In Jon's example, he HAS to enroll in either Econ or Polisci, but there's nothing excluding him from taking both. What initially tripped me up was using Lawgic. With Lawgic, we get:

/Econ --> Polisci

/Polisci --> Econ

This mapping of the sentence makes it seem like "oh if he isn't taking econ than he must be taking polisci or vice versa." It seems like it's cut and dry that he's either taking one or the other, but nowhere in the sentence does it say that he's not allowed to take both. Lawgic helps us understand that at the very minimum he HAS to be taking one of those classes, and we can understand that by saying "okay, if Jon isn't taking polisci, then he HAS to be taking econ." However, there's also a world in which he's taking BOTH of those classes, but since we didn't map that out via sufficiency necessity conditions, it was harder (at least for me) to understand that option.
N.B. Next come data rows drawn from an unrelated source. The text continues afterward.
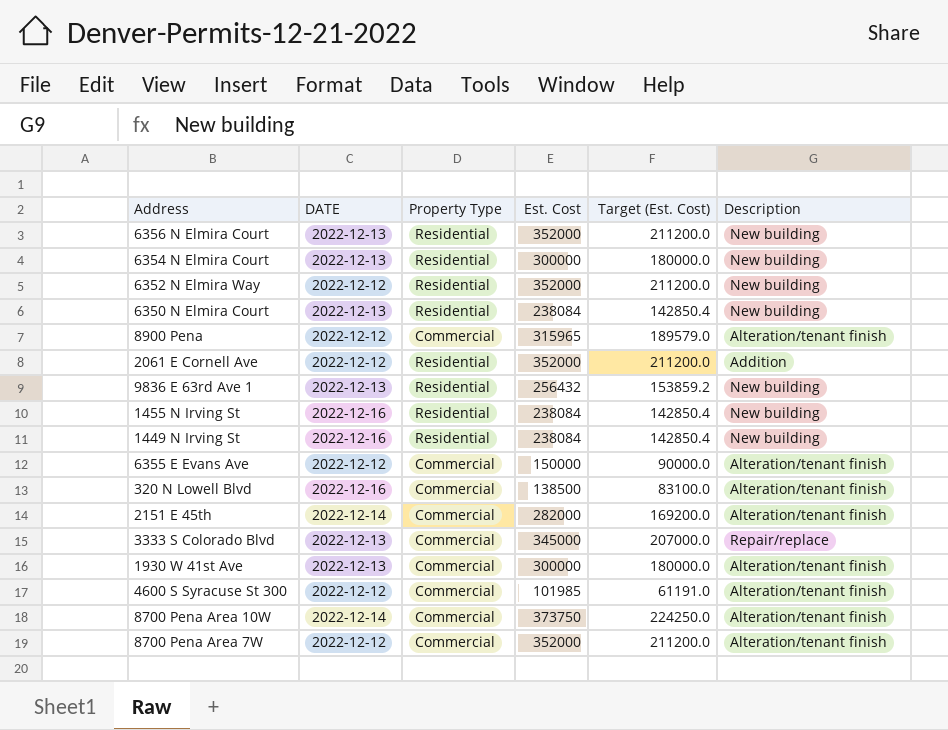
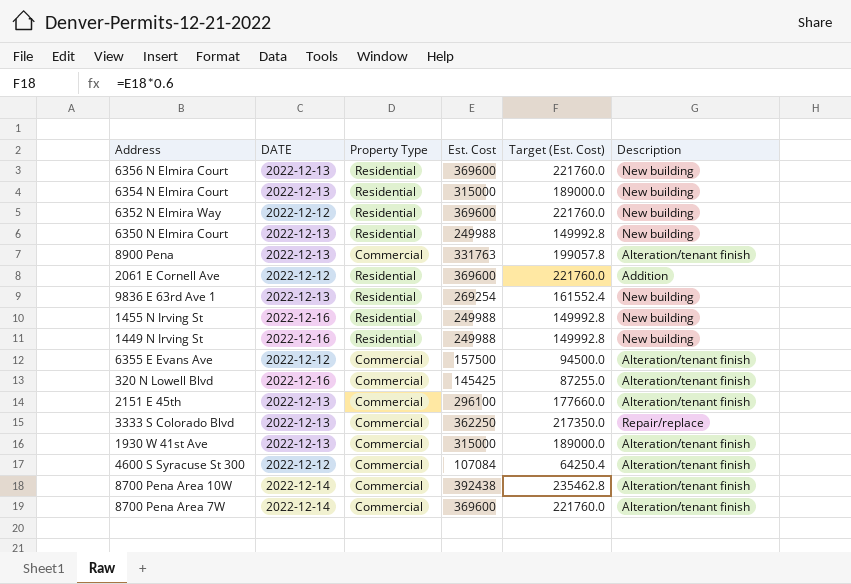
6356 N Elmira Court | Est. Cost: 352000 -> 369600
6356 N Elmira Court | Target (Est. Cost): 211200.0 -> 221760.0
6354 N Elmira Court | Est. Cost: 300000 -> 315000
6354 N Elmira Court | Target (Est. Cost): 180000.0 -> 189000.0
6352 N Elmira Way | Est. Cost: 352000 -> 369600
6352 N Elmira Way | Target (Est. Cost): 211200.0 -> 221760.0
6350 N Elmira Court | Est. Cost: 238084 -> 249988
6350 N Elmira Court | Target (Est. Cost): 142850.4 -> 149992.8
8900 Pena | DATE: 2022-12-12 -> 2022-12-13
8900 Pena | Est. Cost: 315965 -> 331763
8900 Pena | Target (Est. Cost): 189579.0 -> 199057.8
2061 E Cornell Ave | Est. Cost: 352000 -> 369600
2061 E Cornell Ave | Target (Est. Cost): 211200.0 -> 221760.0
9836 E 63rd Ave 1 | Est. Cost: 256432 -> 269254
9836 E 63rd Ave 1 | Target (Est. Cost): 153859.2 -> 161552.4
1455 N Irving St | Est. Cost: 238084 -> 249988
1455 N Irving St | Target (Est. Cost): 142850.4 -> 149992.8
1449 N Irving St | Est. Cost: 238084 -> 249988
1449 N Irving St | Target (Est. Cost): 142850.4 -> 149992.8
6355 E Evans Ave | Est. Cost: 150000 -> 157500
6355 E Evans Ave | Target (Est. Cost): 90000.0 -> 94500.0
320 N Lowell Blvd | Est. Cost: 138500 -> 145425
320 N Lowell Blvd | Target (Est. Cost): 83100.0 -> 87255.0
2151 E 45th | DATE: 2022-12-14 -> 2022-12-13
2151 E 45th | Est. Cost: 282000 -> 296100
2151 E 45th | Target (Est. Cost): 169200.0 -> 177660.0
3333 S Colorado Blvd | Est. Cost: 345000 -> 362250
3333 S Colorado Blvd | Target (Est. Cost): 207000.0 -> 217350.0
1930 W 41st Ave | Est. Cost: 300000 -> 315000
1930 W 41st Ave | Target (Est. Cost): 180000.0 -> 189000.0
4600 S Syracuse St 300 | Est. Cost: 101985 -> 107084
4600 S Syracuse St 300 | Target (Est. Cost): 61191.0 -> 64250.4
8700 Pena Area 10W | Est. Cost: 373750 -> 392438
8700 Pena Area 10W | Target (Est. Cost): 224250.0 -> 235462.8
8700 Pena Area 7W | DATE: 2022-12-12 -> 2022-12-14
8700 Pena Area 7W | Est. Cost: 352000 -> 369600
8700 Pena Area 7W | Target (Est. Cost): 211200.0 -> 221760.0

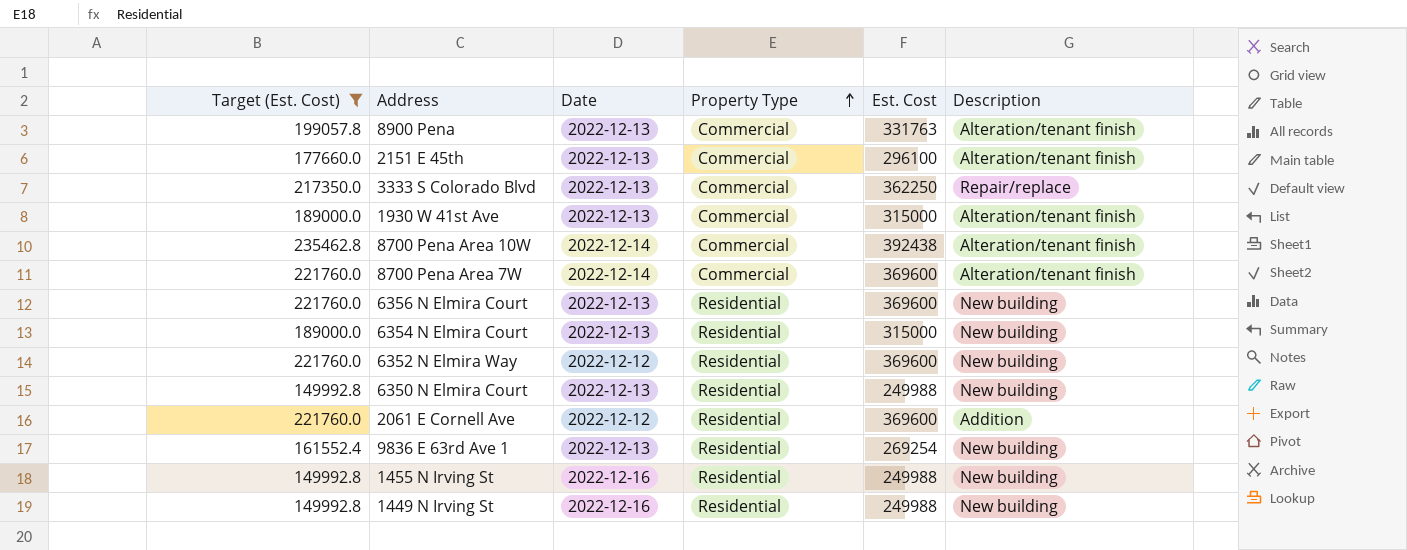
filter: none -> Target (Est. Cost) >= 149992.8
row order: none -> Property Type ascending
column Target (Est. Cost) | position: 5 -> 1
column name: DATE -> Date

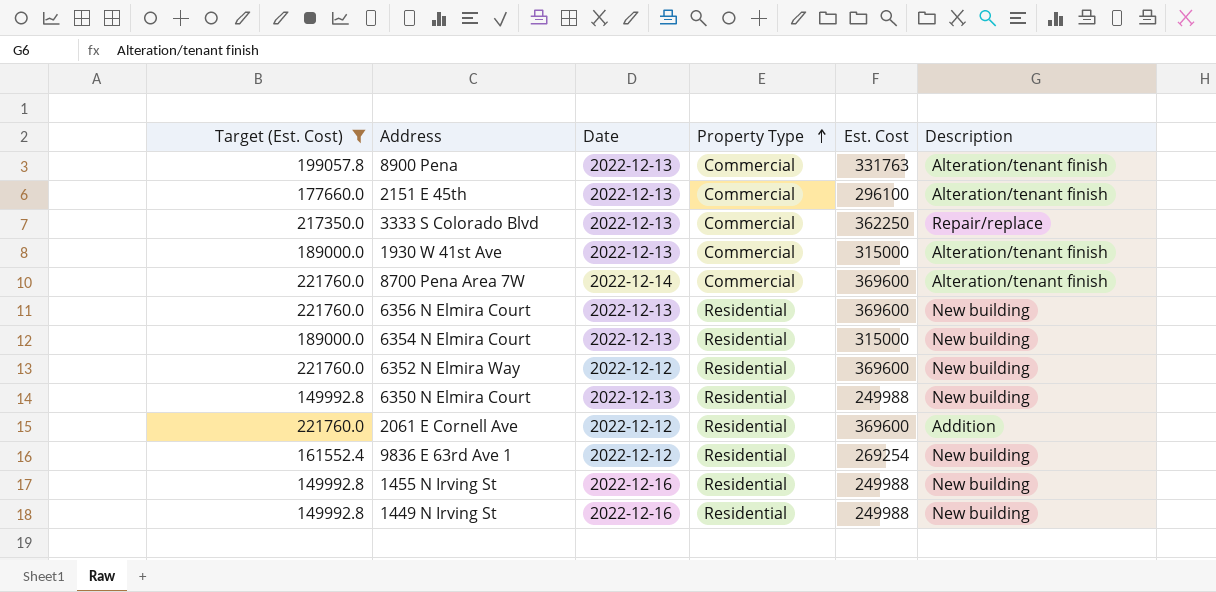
row 8700 Pena Area 10W: 235462.8 | 2022-12-14 | Commercial | 392438 | Alteration/tenant finish -> none
9836 E 63rd Ave 1 | Date: 2022-12-13 -> 2022-12-12

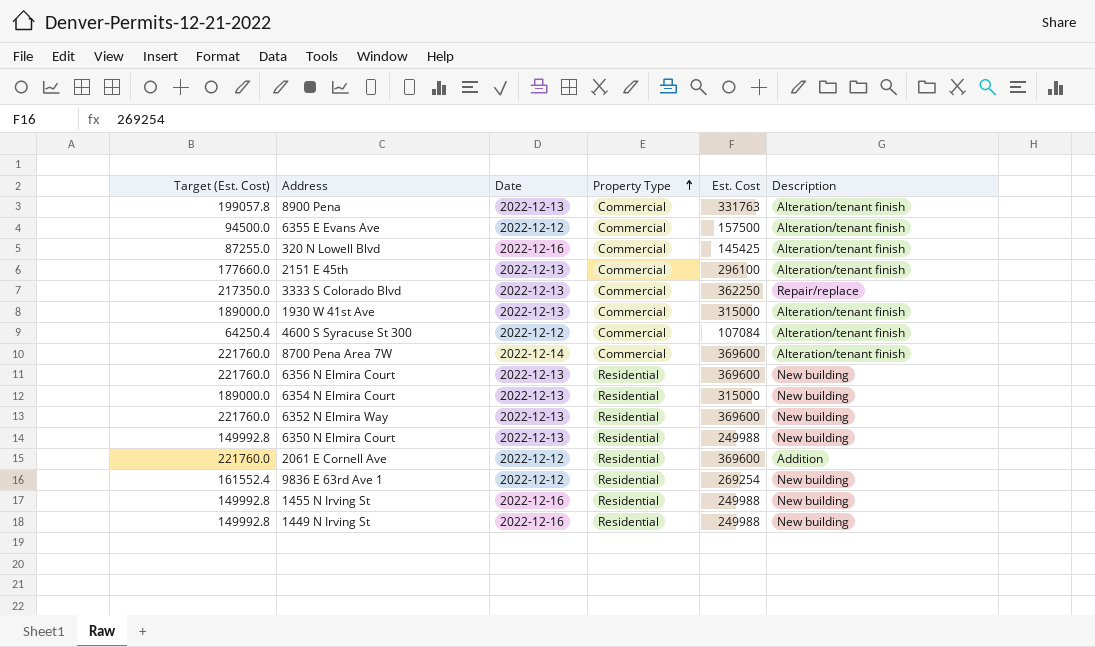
filter: Target (Est. Cost) >= 149992.8 -> none
6352 N Elmira Way | Date: 2022-12-12 -> 2022-12-13

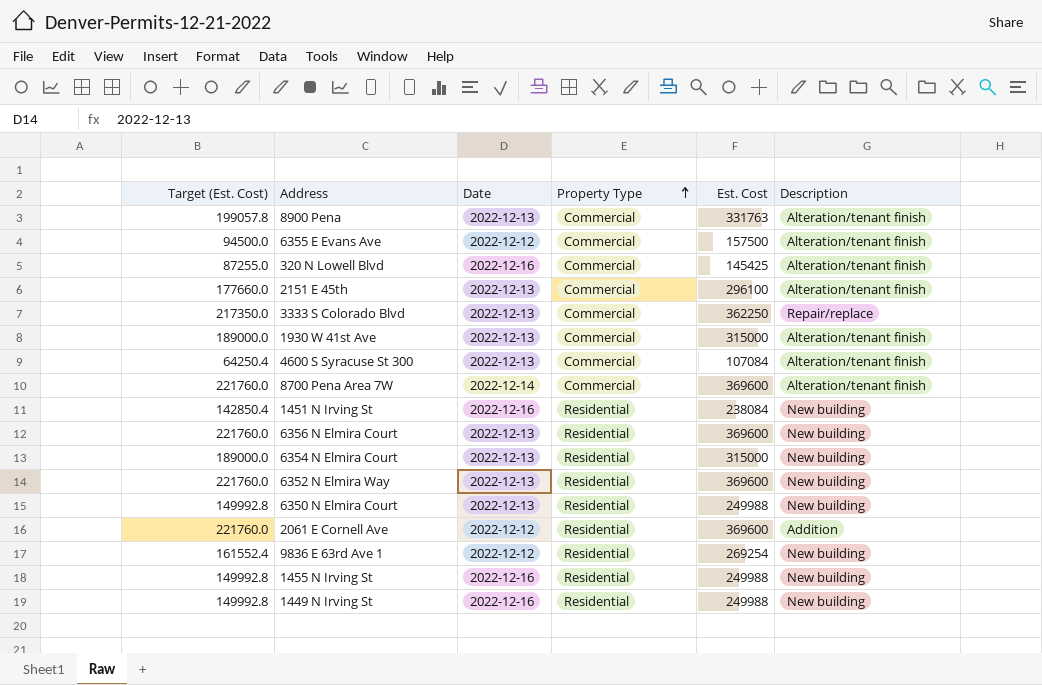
4600 S Syracuse St 300 | Date: 2022-12-12 -> 2022-12-13
row 1451 N Irving St: none -> 142850.4 | 2022-12-16 | Residential | 238084 | New building

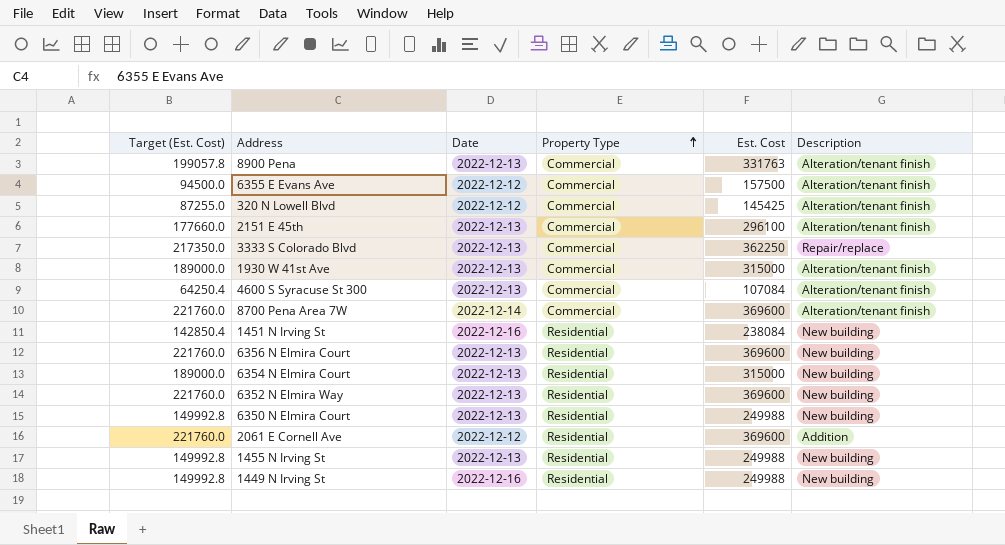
row 9836 E 63rd Ave 1: 161552.4 | 2022-12-12 | Residential | 269254 | New building -> none
320 N Lowell Blvd | Date: 2022-12-16 -> 2022-12-12
1455 N Irving St | Date: 2022-12-16 -> 2022-12-13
If you compare that to the exclusive example with cod and stake, you can see that really the only difference is the "but not both" at the end of the sentence. You can literally take that at face value - in no world are you allowed to have both the steak and the cod. Because of that, you know that this is an exclusive or because it isn't like the example with Jon where he had the possibility of potentially taking both classes. So, if you can clearly see that there are only two options you can't stray from, then the Group 3 "Negate Sufficient" rule is not applicable anymore.

I'm not sure if this helps with your question about context, but this is how I mapped it out in my head in a way that made sense!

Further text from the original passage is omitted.